The shuffle suggestion from the comments is mostly the correct approach here. Generally, you start with the full set, and then shuffle the set and take the first n
shuffled values. However, we can improve on that; since we only need a few numbers we can bail on the shuffle early. So we have this answer, based on adapting a Fisher-Yates shuffle to only do as much as needed:
class Program
{
static Random rand = new Random();
static IEnumerable<int> generateSet(int max, int count)
{
var corpus = Enumerable.Range(1, max).ToArray();
for (int i = 0; i < count; i++)
{
var nextIndex = rand.Next(i, max);
yield return corpus[nextIndex];
corpus[nextIndex] = corpus[i];
}
}
static void Main()
{
Console.Write("enter line amount: ");
int choice = int.Parse(Console.ReadLine());
var result = generateSet(49, choice);
Console.WriteLine(string.Join(" ", result));
Console.ReadKey(true);
}
}
See it here:
https://dotnetfiddle.net/aiJnS2
Note how this removes any interaction with the user from the part that does the work.

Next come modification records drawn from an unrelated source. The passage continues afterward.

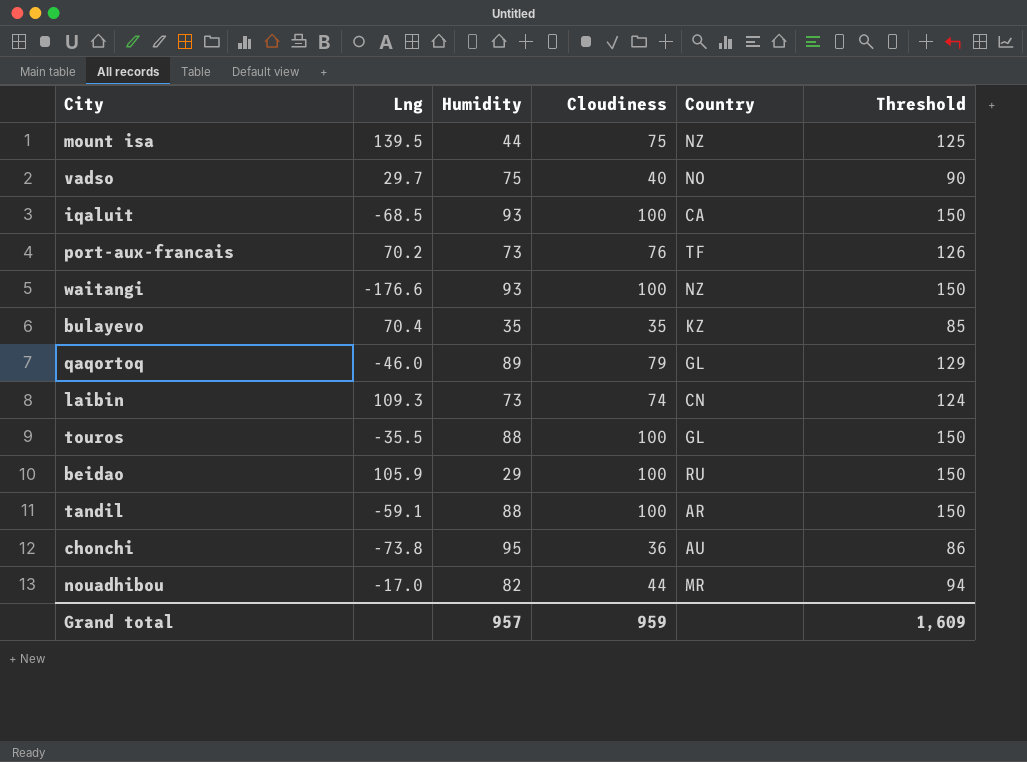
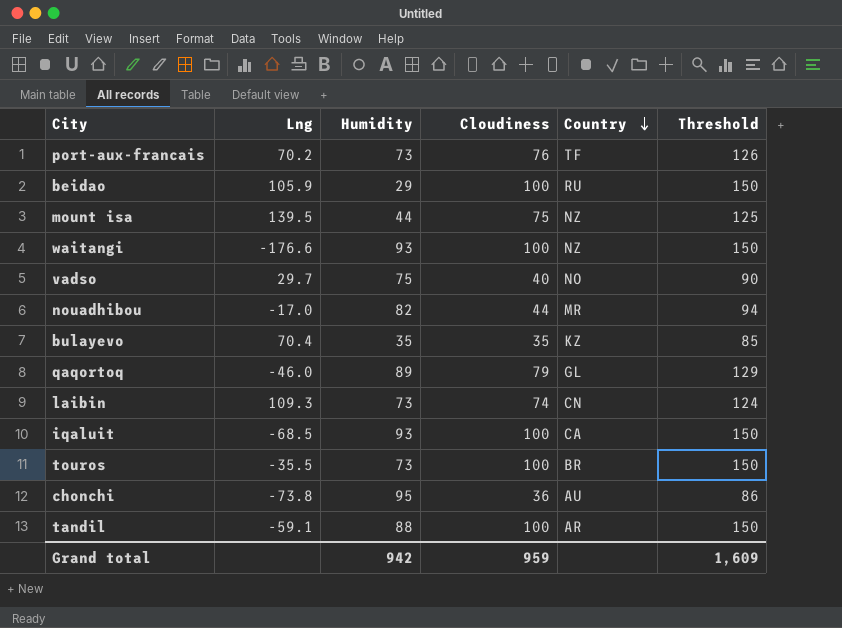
row order: none -> Country descending
touros | Humidity: 88 -> 73
touros | Country: GL -> BR
Grand total | Humidity: 957 -> 942

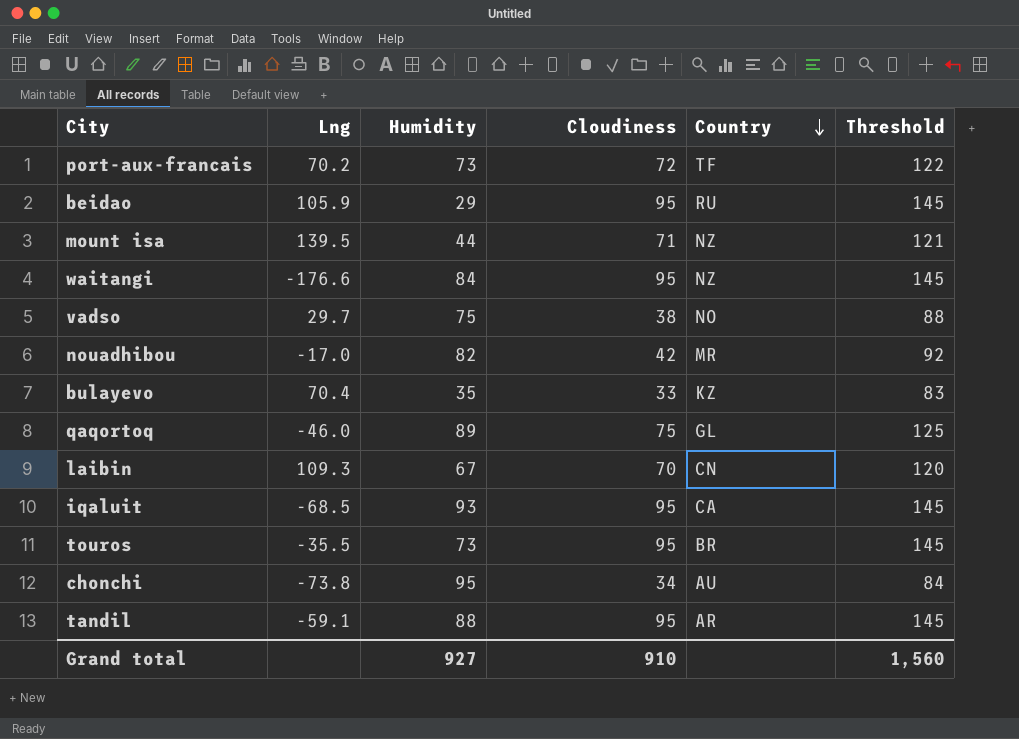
port-aux-francais | Cloudiness: 76 -> 72
port-aux-francais | Threshold: 126 -> 122
beidao | Cloudiness: 100 -> 95
beidao | Threshold: 150 -> 145
mount isa | Cloudiness: 75 -> 71
mount isa | Threshold: 125 -> 121
waitangi | Humidity: 93 -> 84
waitangi | Cloudiness: 100 -> 95
waitangi | Threshold: 150 -> 145
vadso | Cloudiness: 40 -> 38
vadso | Threshold: 90 -> 88
nouadhibou | Cloudiness: 44 -> 42
nouadhibou | Threshold: 94 -> 92
bulayevo | Cloudiness: 35 -> 33
bulayevo | Threshold: 85 -> 83
qaqortoq | Cloudiness: 79 -> 75
qaqortoq | Threshold: 129 -> 125
laibin | Humidity: 73 -> 67
laibin | Cloudiness: 74 -> 70
laibin | Threshold: 124 -> 120
iqaluit | Cloudiness: 100 -> 95
iqaluit | Threshold: 150 -> 145
touros | Cloudiness: 100 -> 95
touros | Threshold: 150 -> 145
chonchi | Cloudiness: 36 -> 34
chonchi | Threshold: 86 -> 84
tandil | Cloudiness: 100 -> 95
tandil | Threshold: 150 -> 145
Grand total | Humidity: 942 -> 927
Grand total | Cloudiness: 959 -> 910
Grand total | Threshold: 1,609 -> 1,560

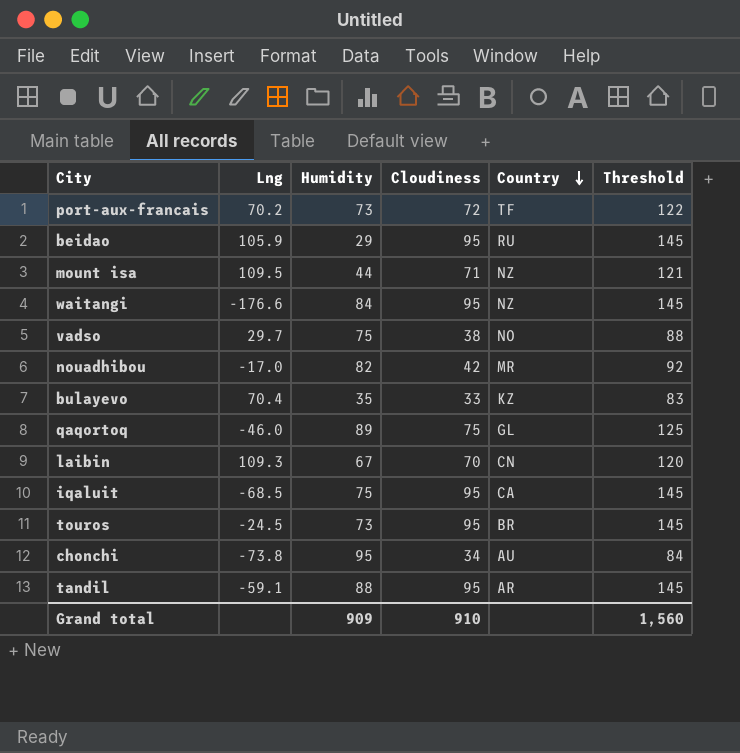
mount isa | Lng: 139.5 -> 109.5
iqaluit | Humidity: 93 -> 75
touros | Lng: -35.5 -> -24.5
Grand total | Humidity: 927 -> 909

It's better structure to separate those concerns. Also note how this moves the Random
instance up to the class, instead of the method. Random
works much better when you re-use the same instance over time.
The exception to this is when the set is truly large or unbounded. Then you need a different algorithm that checks every generated random value against the ones that came before, and tries again while (that word was a hint) it finds a collision. However, it's worth noting this is usually slower on average. Checking prior numbers works out to O(n log n)
, while generate+shuffle is only O(n)
. But if the value of n
is unknown or truly large (many thousands), while the number of random items is small, it can be more effective.